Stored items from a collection
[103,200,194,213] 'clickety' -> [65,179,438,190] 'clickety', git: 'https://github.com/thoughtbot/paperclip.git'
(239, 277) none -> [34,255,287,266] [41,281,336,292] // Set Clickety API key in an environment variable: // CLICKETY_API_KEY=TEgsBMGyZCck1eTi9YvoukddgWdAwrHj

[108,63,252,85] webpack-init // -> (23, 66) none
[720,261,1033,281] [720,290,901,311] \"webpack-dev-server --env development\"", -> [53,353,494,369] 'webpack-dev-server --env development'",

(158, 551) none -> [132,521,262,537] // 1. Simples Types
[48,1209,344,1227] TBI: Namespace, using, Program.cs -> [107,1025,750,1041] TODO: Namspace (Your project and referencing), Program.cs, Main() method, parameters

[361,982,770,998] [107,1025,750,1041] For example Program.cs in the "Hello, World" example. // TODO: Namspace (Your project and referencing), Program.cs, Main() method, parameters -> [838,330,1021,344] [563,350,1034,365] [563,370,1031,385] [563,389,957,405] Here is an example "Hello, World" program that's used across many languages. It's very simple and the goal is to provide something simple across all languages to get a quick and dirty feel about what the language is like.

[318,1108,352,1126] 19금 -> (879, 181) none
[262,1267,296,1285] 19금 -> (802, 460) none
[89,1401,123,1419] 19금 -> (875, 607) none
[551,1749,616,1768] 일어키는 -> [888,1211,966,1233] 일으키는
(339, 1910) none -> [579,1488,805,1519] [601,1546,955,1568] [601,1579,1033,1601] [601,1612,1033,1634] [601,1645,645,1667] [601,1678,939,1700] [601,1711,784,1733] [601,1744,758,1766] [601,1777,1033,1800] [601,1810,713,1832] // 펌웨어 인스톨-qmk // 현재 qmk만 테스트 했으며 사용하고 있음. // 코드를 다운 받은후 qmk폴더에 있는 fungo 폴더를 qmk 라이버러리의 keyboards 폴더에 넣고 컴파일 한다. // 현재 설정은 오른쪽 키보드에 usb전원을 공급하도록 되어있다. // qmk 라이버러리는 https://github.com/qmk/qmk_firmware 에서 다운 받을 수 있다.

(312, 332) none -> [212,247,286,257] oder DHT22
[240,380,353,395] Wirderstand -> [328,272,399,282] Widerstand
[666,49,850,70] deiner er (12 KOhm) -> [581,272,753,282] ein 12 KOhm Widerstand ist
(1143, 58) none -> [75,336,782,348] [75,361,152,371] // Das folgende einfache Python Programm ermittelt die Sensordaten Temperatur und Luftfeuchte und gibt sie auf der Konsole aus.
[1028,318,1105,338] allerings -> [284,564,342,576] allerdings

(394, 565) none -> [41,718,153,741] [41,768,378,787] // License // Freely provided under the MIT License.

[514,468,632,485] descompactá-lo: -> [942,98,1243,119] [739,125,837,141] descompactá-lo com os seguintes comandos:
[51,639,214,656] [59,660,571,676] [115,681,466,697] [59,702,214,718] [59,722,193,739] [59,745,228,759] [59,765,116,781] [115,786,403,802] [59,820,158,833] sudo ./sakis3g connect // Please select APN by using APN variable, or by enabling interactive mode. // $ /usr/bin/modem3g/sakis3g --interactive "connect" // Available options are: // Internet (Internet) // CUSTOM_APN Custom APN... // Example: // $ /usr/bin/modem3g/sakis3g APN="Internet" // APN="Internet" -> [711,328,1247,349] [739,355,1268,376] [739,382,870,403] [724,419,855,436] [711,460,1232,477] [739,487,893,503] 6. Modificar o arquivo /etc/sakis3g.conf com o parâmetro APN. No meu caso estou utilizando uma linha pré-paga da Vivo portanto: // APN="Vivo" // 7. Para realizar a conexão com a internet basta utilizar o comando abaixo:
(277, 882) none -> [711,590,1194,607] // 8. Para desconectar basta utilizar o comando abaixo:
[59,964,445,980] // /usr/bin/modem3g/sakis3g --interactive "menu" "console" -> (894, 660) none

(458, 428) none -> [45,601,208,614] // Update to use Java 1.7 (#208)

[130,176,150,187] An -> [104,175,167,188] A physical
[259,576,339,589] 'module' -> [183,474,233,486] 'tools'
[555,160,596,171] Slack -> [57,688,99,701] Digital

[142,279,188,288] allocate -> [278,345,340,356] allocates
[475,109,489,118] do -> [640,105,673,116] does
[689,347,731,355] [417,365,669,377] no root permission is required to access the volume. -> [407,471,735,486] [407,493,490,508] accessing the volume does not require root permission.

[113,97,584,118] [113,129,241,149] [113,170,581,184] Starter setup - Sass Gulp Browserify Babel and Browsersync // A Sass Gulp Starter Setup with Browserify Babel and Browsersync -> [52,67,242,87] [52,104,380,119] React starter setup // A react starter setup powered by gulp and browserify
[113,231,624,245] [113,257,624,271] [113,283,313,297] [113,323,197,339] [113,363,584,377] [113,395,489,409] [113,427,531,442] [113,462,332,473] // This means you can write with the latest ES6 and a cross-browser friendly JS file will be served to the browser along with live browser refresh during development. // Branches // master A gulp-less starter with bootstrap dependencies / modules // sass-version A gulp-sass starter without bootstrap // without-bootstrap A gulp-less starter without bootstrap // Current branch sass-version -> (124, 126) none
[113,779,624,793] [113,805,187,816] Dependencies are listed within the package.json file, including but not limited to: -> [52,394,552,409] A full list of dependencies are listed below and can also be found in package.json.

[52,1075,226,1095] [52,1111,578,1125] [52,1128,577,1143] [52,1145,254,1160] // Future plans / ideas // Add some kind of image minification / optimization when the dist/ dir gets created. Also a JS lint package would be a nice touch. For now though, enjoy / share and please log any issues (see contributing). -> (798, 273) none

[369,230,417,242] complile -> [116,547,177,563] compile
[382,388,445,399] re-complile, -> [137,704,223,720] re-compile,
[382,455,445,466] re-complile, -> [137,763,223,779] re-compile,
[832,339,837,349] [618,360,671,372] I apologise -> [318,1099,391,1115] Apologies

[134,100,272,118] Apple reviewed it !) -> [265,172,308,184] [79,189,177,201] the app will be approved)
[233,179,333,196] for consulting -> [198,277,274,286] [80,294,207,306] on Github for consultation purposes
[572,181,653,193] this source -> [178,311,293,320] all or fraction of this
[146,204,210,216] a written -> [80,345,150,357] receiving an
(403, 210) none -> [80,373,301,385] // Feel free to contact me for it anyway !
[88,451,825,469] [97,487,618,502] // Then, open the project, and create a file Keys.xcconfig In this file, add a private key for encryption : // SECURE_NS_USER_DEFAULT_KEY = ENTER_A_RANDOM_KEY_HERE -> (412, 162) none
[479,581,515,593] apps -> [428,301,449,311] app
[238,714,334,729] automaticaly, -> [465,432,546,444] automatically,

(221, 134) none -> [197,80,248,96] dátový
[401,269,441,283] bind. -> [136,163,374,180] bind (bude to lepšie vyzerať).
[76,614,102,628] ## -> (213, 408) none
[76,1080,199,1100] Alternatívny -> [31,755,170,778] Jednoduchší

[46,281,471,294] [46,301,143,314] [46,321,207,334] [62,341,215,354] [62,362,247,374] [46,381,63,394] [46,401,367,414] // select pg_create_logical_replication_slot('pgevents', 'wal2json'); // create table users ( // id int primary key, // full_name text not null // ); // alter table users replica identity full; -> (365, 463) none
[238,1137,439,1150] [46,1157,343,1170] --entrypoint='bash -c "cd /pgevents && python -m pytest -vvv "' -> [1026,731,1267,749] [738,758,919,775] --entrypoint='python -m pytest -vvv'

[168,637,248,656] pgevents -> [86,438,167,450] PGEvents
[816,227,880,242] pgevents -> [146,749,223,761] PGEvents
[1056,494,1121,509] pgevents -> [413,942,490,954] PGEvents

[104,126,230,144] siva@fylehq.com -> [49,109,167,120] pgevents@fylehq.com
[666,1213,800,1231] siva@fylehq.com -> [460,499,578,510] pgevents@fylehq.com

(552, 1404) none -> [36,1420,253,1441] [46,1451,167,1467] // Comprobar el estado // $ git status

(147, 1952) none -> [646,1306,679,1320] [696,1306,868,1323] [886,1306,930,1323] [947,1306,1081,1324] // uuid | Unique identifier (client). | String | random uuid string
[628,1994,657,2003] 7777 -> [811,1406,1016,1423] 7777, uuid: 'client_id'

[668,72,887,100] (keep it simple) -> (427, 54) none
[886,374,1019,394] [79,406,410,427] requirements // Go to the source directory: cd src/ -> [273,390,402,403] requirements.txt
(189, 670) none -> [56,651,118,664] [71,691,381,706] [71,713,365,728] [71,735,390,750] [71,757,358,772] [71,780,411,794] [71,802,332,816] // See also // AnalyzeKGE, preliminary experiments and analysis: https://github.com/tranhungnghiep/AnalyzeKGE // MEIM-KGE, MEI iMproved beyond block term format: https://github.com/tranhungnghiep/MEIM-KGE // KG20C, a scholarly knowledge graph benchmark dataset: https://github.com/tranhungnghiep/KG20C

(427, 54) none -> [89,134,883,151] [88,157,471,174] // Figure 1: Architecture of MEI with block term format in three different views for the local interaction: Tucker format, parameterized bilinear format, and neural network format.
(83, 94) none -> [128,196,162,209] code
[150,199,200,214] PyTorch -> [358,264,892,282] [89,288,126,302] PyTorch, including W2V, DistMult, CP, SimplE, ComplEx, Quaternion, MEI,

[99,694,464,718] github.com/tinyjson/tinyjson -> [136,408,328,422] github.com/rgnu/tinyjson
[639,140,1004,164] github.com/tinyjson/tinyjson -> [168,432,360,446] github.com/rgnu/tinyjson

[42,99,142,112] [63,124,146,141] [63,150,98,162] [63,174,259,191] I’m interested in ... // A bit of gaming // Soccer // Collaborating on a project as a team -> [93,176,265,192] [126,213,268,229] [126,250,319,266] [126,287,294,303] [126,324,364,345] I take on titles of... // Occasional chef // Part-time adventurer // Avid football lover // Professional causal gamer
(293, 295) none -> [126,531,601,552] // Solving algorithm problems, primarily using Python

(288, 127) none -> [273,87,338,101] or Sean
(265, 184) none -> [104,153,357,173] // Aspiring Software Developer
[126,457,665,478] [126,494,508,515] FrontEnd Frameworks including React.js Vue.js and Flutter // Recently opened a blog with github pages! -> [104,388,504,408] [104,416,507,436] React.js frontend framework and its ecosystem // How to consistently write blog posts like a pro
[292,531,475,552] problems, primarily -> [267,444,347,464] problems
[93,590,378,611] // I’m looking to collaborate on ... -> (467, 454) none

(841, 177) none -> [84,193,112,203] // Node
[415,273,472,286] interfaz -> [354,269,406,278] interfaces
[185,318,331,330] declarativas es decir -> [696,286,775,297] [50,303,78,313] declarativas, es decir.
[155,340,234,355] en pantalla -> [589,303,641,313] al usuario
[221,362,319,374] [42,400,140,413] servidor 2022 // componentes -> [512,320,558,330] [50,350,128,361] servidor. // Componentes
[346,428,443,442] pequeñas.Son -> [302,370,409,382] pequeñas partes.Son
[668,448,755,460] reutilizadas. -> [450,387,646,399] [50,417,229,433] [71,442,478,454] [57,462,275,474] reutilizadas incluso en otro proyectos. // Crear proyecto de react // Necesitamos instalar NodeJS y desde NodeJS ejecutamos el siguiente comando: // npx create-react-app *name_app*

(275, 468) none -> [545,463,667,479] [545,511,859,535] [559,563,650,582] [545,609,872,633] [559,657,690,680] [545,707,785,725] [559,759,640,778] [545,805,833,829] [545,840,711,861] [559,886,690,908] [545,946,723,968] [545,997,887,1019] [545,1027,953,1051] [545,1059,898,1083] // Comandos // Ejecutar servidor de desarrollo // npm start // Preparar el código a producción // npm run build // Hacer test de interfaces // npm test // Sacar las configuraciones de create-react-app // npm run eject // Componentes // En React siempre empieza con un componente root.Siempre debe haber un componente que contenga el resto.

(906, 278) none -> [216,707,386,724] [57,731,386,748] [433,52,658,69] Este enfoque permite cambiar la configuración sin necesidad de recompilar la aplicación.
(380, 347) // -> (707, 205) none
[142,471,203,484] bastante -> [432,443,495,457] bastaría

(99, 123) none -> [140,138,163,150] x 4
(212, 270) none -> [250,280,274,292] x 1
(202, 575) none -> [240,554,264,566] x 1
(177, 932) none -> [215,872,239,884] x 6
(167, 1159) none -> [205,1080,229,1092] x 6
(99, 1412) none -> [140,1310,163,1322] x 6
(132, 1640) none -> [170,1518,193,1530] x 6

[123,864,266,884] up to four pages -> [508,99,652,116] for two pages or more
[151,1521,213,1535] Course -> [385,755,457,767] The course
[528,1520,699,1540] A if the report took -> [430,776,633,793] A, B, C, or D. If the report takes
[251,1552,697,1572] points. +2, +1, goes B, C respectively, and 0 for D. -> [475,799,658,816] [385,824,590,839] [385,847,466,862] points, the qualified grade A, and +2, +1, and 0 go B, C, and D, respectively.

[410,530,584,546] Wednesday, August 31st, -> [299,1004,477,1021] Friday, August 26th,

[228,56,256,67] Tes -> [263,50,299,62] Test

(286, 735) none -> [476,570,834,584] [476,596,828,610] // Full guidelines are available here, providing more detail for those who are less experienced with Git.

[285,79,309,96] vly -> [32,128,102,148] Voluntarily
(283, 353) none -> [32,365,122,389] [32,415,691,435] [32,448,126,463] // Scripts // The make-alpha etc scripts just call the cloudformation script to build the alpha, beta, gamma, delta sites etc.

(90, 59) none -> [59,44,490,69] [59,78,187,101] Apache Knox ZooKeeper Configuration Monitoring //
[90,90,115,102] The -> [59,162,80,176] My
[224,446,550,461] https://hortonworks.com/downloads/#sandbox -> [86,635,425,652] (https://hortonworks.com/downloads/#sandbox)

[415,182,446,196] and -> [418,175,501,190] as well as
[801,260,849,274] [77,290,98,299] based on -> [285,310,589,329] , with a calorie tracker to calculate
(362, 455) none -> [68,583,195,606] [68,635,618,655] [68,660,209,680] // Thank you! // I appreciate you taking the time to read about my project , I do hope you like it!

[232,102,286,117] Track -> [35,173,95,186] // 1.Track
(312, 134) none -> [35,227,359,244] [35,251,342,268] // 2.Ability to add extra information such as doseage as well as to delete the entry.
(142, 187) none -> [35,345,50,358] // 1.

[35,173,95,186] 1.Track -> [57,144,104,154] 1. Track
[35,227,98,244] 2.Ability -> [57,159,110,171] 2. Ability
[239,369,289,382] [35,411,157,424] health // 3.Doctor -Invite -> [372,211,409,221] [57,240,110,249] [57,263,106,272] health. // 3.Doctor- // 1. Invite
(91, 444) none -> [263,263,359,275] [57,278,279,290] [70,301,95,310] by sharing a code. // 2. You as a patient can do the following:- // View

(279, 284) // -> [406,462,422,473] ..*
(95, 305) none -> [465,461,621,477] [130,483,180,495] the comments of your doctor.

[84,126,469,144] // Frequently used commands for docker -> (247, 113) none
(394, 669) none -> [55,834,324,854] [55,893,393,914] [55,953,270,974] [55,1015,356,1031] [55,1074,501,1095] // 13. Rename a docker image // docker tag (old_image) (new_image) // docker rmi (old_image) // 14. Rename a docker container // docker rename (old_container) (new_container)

• WORK TASK
Start at the first line of the entries and stop at the line with "[551,1749,616,1768] 일어키는 ->". Retype each of those lines exactly, both ends included.

• SOLUTION
[103,200,194,213] 'clickety' -> [65,179,438,190] 'clickety', git: 'https://github.com/thoughtbot/paperclip.git'
(239, 277) none -> [34,255,287,266] [41,281,336,292] // Set Clickety API key in an environment variable: // CLICKETY_API_KEY=TEgsBMGyZCck1eTi9YvoukddgWdAwrHj

[108,63,252,85] webpack-init // -> (23, 66) none
[720,261,1033,281] [720,290,901,311] \"webpack-dev-server --env development\"", -> [53,353,494,369] 'webpack-dev-server --env development'",

(158, 551) none -> [132,521,262,537] // 1. Simples Types
[48,1209,344,1227] TBI: Namespace, using, Program.cs -> [107,1025,750,1041] TODO: Namspace (Your project and referencing), Program.cs, Main() method, parameters

[361,982,770,998] [107,1025,750,1041] For example Program.cs in the "Hello, World" example. // TODO: Namspace (Your project and referencing), Program.cs, Main() method, parameters -> [838,330,1021,344] [563,350,1034,365] [563,370,1031,385] [563,389,957,405] Here is an example "Hello, World" program that's used across many languages. It's very simple and the goal is to provide something simple across all languages to get a quick and dirty feel about what the language is like.

[318,1108,352,1126] 19금 -> (879, 181) none
[262,1267,296,1285] 19금 -> (802, 460) none
[89,1401,123,1419] 19금 -> (875, 607) none
[551,1749,616,1768] 일어키는 -> [888,1211,966,1233] 일으키는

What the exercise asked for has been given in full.